The archives contain many requests from Jewish converts to Catholicism asking the Vatican for proof of their conversion. Others are asking the Vatican to help prove they were Arian, such as the 1940 appeal from an anonymous man from the city of Turin who wanted to marry a Catholic woman.

In an article for the Vatican newspaper, the Vatican foreign minister Archbishop Paul R. Gallagher highlighted the case of Werner Barasch, a German Jewish convert to Catholicism who was imprisoned in a concentration camp in Miranda de Ebro, Spain. Barasch wrote a letter in 1942 to an Italian friend and asked that Pope Pius secure his release with the authorities in Madrid so he could travel to the United States and be reunited with his mother.
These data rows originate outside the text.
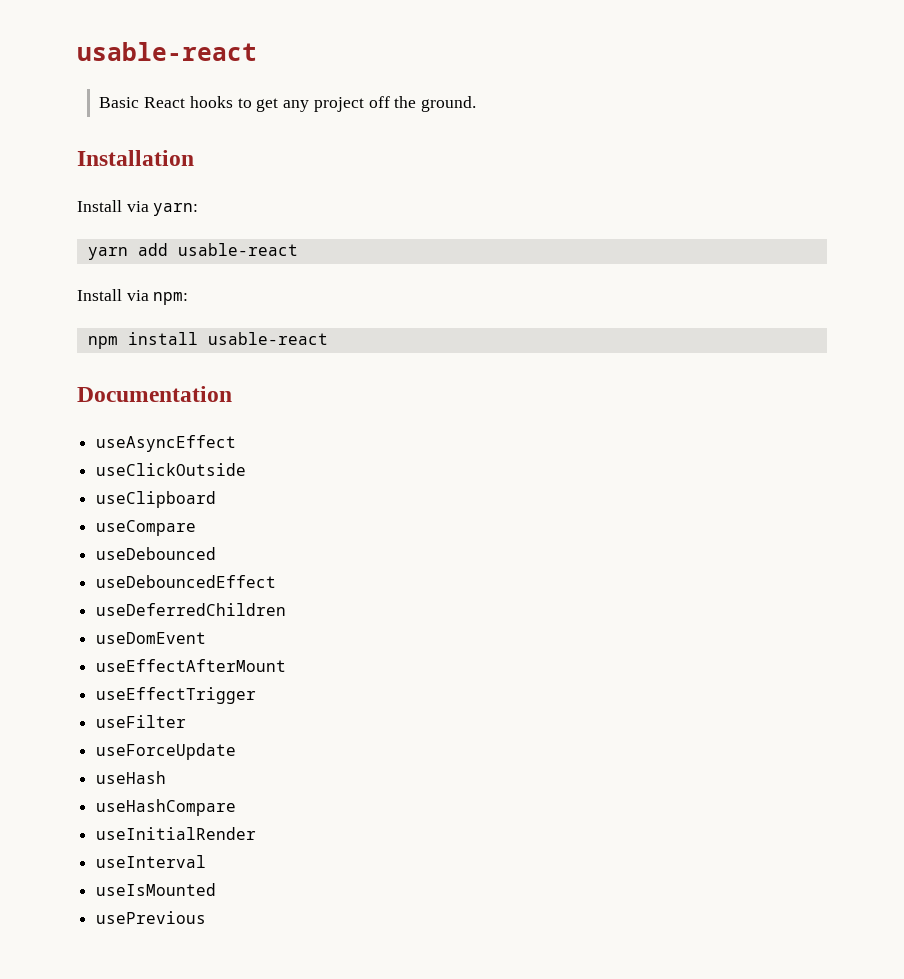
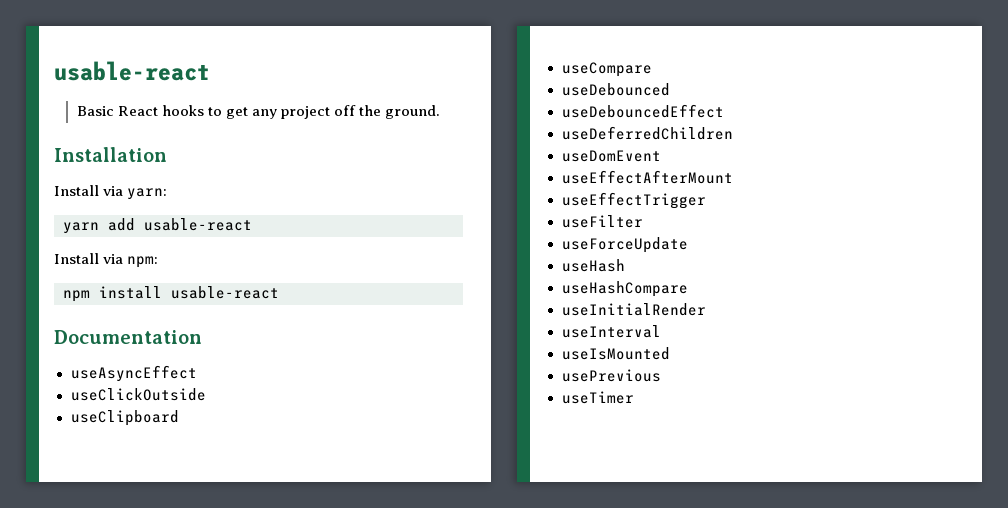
+ useTimer

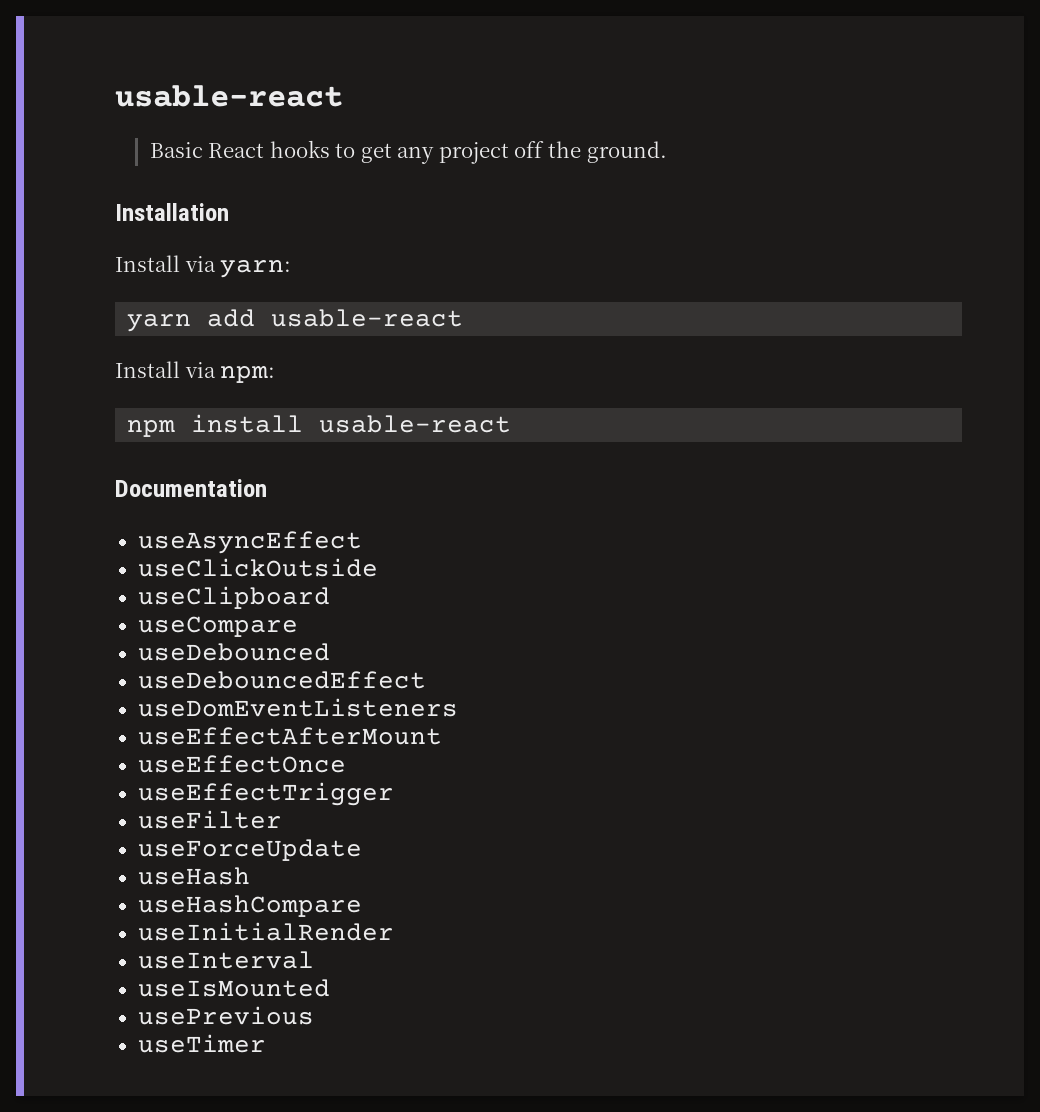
- useDeferredChildren
- useDomEvent
+ useDomEventListeners
+ useEffectOnce

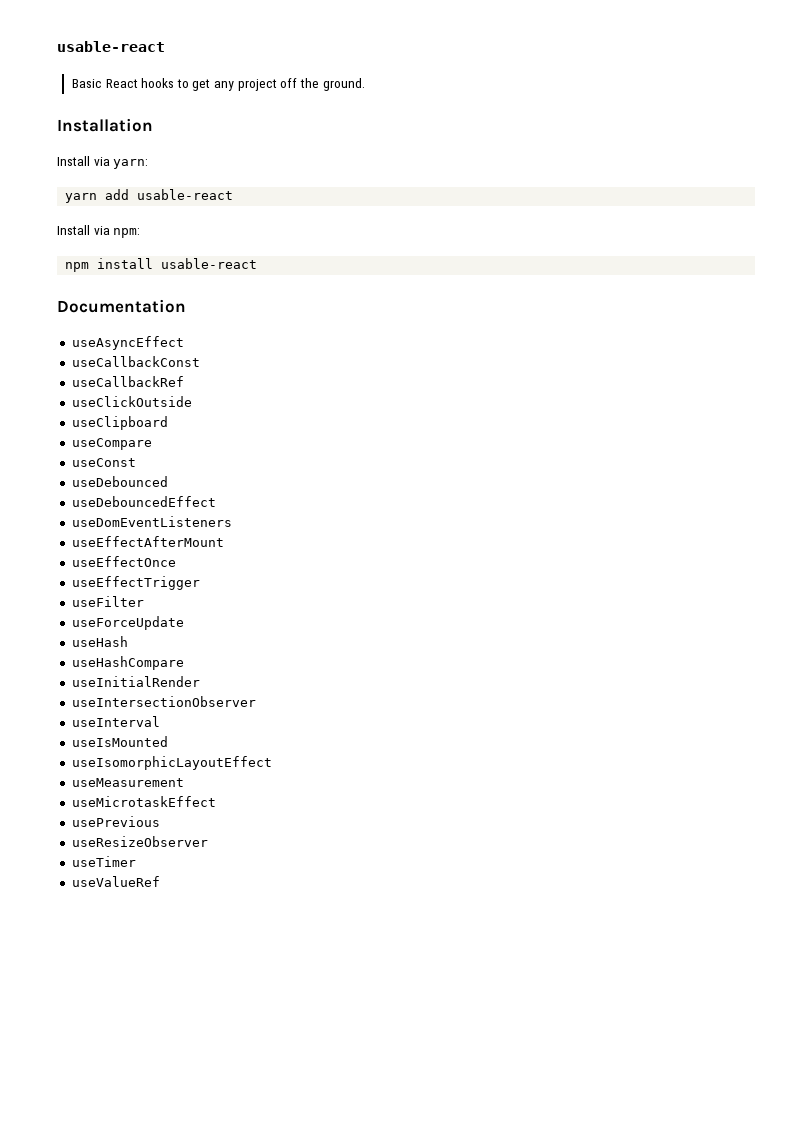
+ useCallbackConst
+ useCallbackRef
+ useConst
+ useIntersectionObserver
+ useIsomorphicLayoutEffect
+ useMeasurement
+ useMicrotaskEffect
+ useResizeObserver
+ useValueRef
According to Gallagher, the archive revealed that “he was released from the Miranda camp the year after his appeal in a letter to the pope, and that in 1945, he was finally able to join his mother in the United States.”

Kertzer responded, saying that putting the files online was “part of a continued attempt of the Vatican to present a certain kind of narrative of its role” under Pious XII. “I am sure one can find some cases where Jews were helped, but most of these cases where they offered any help were Catholics who were being considered Jews by the Nazis, which of course the Vatican was very opposed to,” he added, noting that “many Jews thought that their only hope of escaping being murdered was to convert, and so thousands of Jews did,” and that the files “have very little information on what if anything was done for them, much less whether it did any good.”